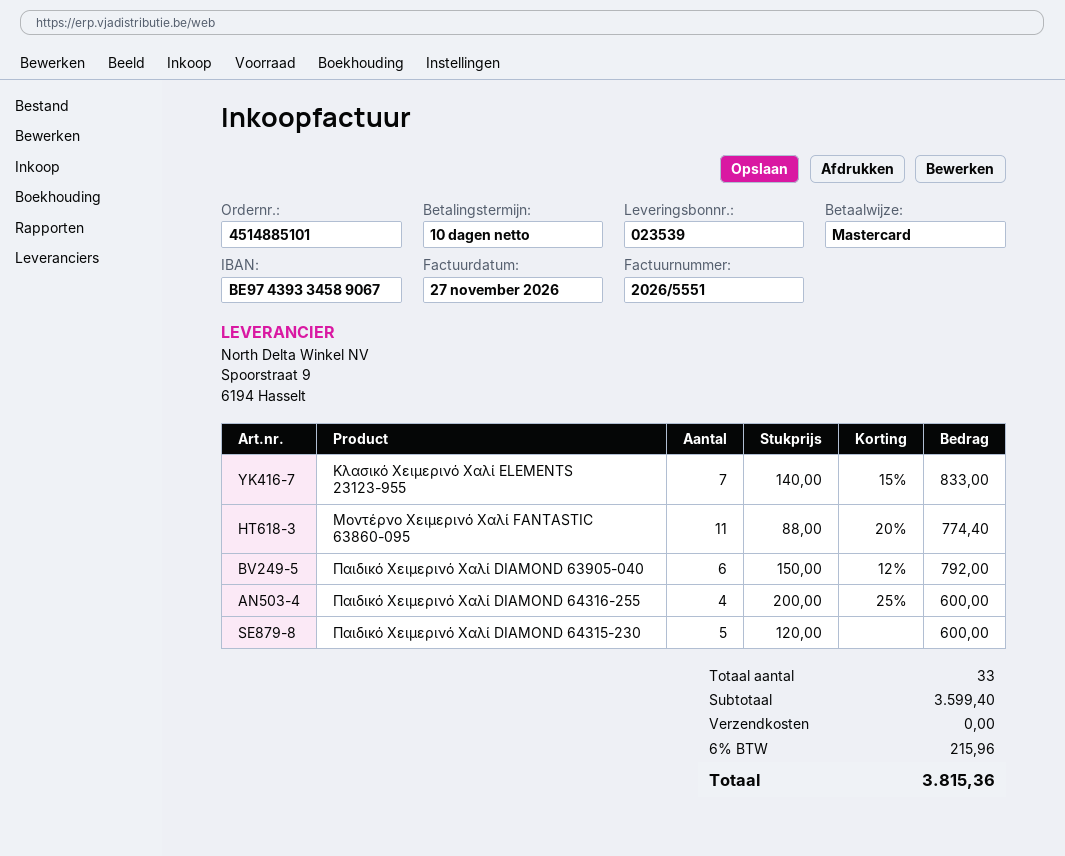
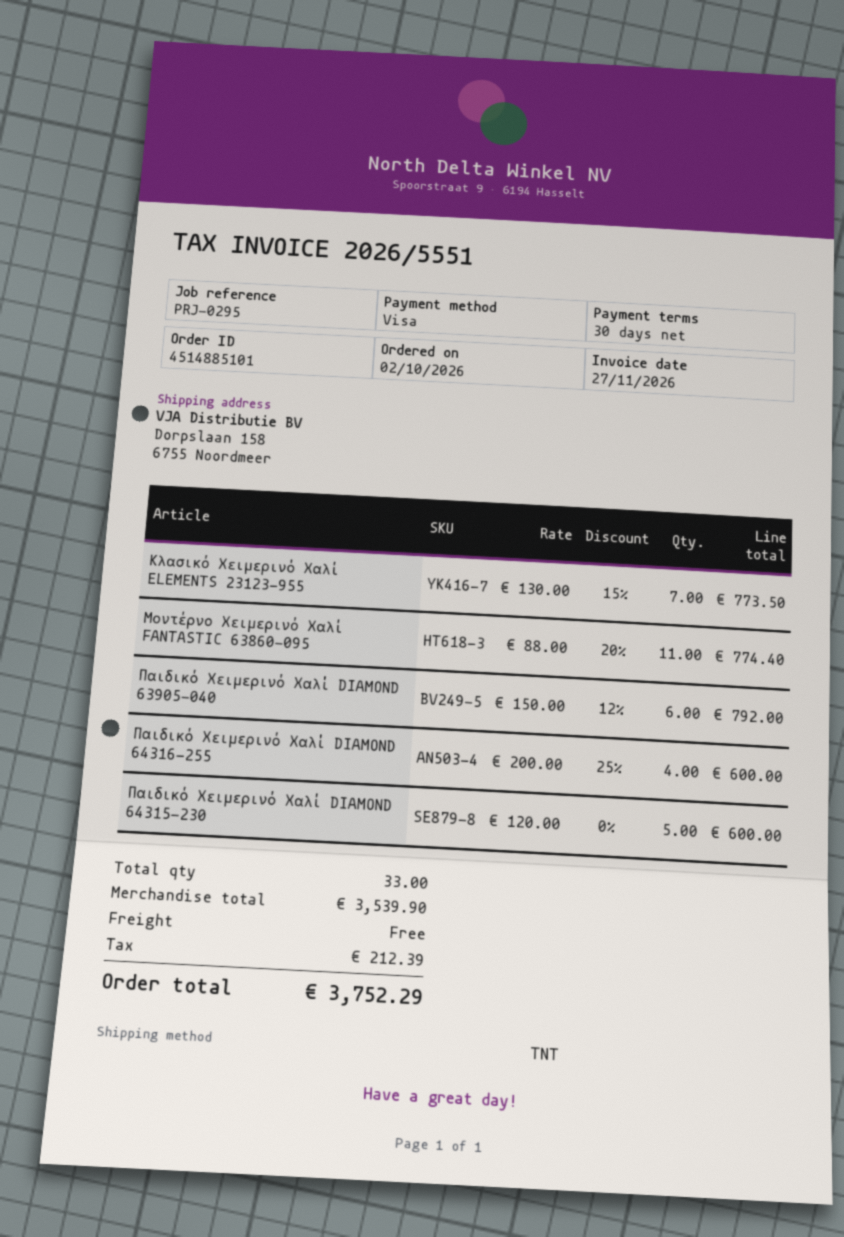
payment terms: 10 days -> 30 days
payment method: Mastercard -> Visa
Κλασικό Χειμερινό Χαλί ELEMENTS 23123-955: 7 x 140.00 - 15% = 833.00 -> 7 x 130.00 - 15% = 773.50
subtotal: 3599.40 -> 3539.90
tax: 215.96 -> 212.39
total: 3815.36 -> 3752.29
※
◆ Your objective
Copying should begin at the line containing "Κλασικό Χειμερινό Χαλί" and end at the last line of the material, with every line in between reproduced exactly.

◆ Answer for this exercise
Κλασικό Χειμερινό Χαλί ELEMENTS 23123-955: 7 x 140.00 - 15% = 833.00 -> 7 x 130.00 - 15% = 773.50
subtotal: 3599.40 -> 3539.90
tax: 215.96 -> 212.39
total: 3815.36 -> 3752.29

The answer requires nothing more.